Dataset excerpts
————————
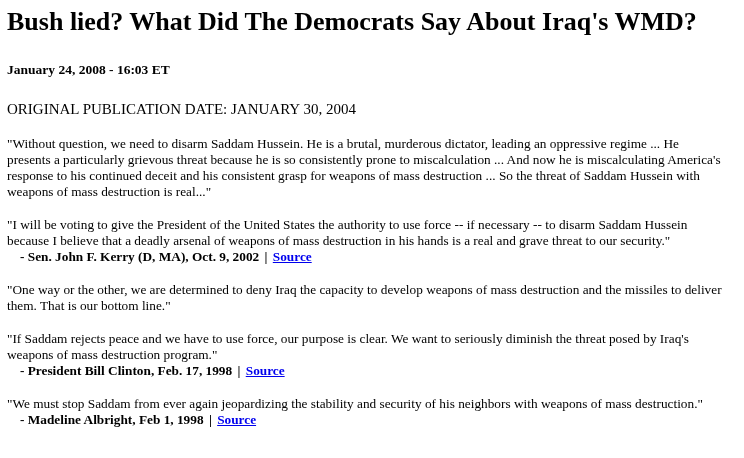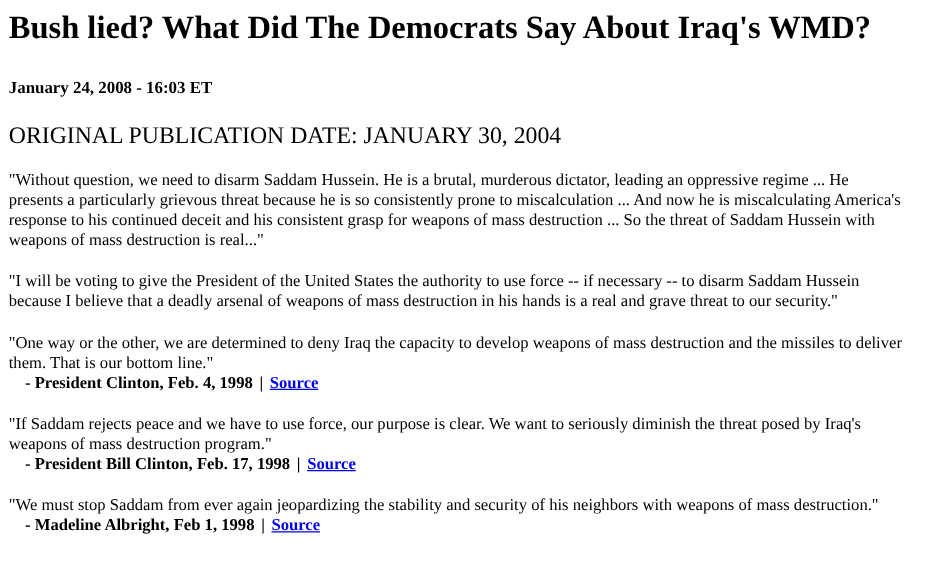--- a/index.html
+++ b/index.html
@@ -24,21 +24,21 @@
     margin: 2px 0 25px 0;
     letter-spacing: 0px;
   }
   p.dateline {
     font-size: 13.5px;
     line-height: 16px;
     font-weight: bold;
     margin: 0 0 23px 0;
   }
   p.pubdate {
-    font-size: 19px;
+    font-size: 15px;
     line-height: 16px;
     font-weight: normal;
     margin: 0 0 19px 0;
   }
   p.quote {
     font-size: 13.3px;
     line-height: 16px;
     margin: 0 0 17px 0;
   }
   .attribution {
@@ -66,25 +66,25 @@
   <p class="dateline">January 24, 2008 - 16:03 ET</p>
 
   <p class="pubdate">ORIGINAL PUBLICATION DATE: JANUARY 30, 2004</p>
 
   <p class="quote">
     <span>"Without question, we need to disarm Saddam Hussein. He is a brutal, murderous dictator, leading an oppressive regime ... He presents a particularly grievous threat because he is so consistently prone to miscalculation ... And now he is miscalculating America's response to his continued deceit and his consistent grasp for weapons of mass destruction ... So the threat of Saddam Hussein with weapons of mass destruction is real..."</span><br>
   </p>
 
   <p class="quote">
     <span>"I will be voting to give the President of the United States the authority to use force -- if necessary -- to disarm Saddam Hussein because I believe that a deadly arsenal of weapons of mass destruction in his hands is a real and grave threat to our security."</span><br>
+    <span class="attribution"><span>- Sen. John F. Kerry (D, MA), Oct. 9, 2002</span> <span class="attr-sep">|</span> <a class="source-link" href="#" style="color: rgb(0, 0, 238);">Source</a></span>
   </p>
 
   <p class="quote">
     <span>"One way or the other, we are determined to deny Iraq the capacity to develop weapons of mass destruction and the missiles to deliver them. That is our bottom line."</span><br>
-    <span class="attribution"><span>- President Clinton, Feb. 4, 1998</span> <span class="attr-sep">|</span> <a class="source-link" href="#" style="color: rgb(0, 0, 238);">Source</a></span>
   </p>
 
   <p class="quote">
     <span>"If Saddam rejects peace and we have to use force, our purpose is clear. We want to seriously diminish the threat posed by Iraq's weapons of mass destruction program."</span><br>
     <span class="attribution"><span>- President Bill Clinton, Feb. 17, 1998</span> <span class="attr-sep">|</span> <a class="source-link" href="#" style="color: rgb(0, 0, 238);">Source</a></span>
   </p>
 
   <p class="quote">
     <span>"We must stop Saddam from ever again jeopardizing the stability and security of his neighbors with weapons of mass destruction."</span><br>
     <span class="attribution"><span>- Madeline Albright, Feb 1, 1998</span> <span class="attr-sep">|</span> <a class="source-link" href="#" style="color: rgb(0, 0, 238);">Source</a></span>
————————
**Brief**. Without including any picture, restate every entry above exactly.

**Your solution**.
--- a/index.html
+++ b/index.html
@@ -24,21 +24,21 @@
     margin: 2px 0 25px 0;
     letter-spacing: 0px;
   }
   p.dateline {
     font-size: 13.5px;
     line-height: 16px;
     font-weight: bold;
     margin: 0 0 23px 0;
   }
   p.pubdate {
-    font-size: 19px;
+    font-size: 15px;
     line-height: 16px;
     font-weight: normal;
     margin: 0 0 19px 0;
   }
   p.quote {
     font-size: 13.3px;
     line-height: 16px;
     margin: 0 0 17px 0;
   }
   .attribution {
@@ -66,25 +66,25 @@
   <p class="dateline">January 24, 2008 - 16:03 ET</p>
 
   <p class="pubdate">ORIGINAL PUBLICATION DATE: JANUARY 30, 2004</p>
 
   <p class="quote">
     <span>"Without question, we need to disarm Saddam Hussein. He is a brutal, murderous dictator, leading an oppressive regime ... He presents a particularly grievous threat because he is so consistently prone to miscalculation ... And now he is miscalculating America's response to his continued deceit and his consistent grasp for weapons of mass destruction ... So the threat of Saddam Hussein with weapons of mass destruction is real..."</span><br>
   </p>
 
   <p class="quote">
     <span>"I will be voting to give the President of the United States the authority to use force -- if necessary -- to disarm Saddam Hussein because I believe that a deadly arsenal of weapons of mass destruction in his hands is a real and grave threat to our security."</span><br>
+    <span class="attribution"><span>- Sen. John F. Kerry (D, MA), Oct. 9, 2002</span> <span class="attr-sep">|</span> <a class="source-link" href="#" style="color: rgb(0, 0, 238);">Source</a></span>
   </p>
 
   <p class="quote">
     <span>"One way or the other, we are determined to deny Iraq the capacity to develop weapons of mass destruction and the missiles to deliver them. That is our bottom line."</span><br>
-    <span class="attribution"><span>- President Clinton, Feb. 4, 1998</span> <span class="attr-sep">|</span> <a class="source-link" href="#" style="color: rgb(0, 0, 238);">Source</a></span>
   </p>
 
   <p class="quote">
     <span>"If Saddam rejects peace and we have to use force, our purpose is clear. We want to seriously diminish the threat posed by Iraq's weapons of mass destruction program."</span><br>
     <span class="attribution"><span>- President Bill Clinton, Feb. 17, 1998</span> <span class="attr-sep">|</span> <a class="source-link" href="#" style="color: rgb(0, 0, 238);">Source</a></span>
   </p>
 
   <p class="quote">
     <span>"We must stop Saddam from ever again jeopardizing the stability and security of his neighbors with weapons of mass destruction."</span><br>
     <span class="attribution"><span>- Madeline Albright, Feb 1, 1998</span> <span class="attr-sep">|</span> <a class="source-link" href="#" style="color: rgb(0, 0, 238);">Source</a></span>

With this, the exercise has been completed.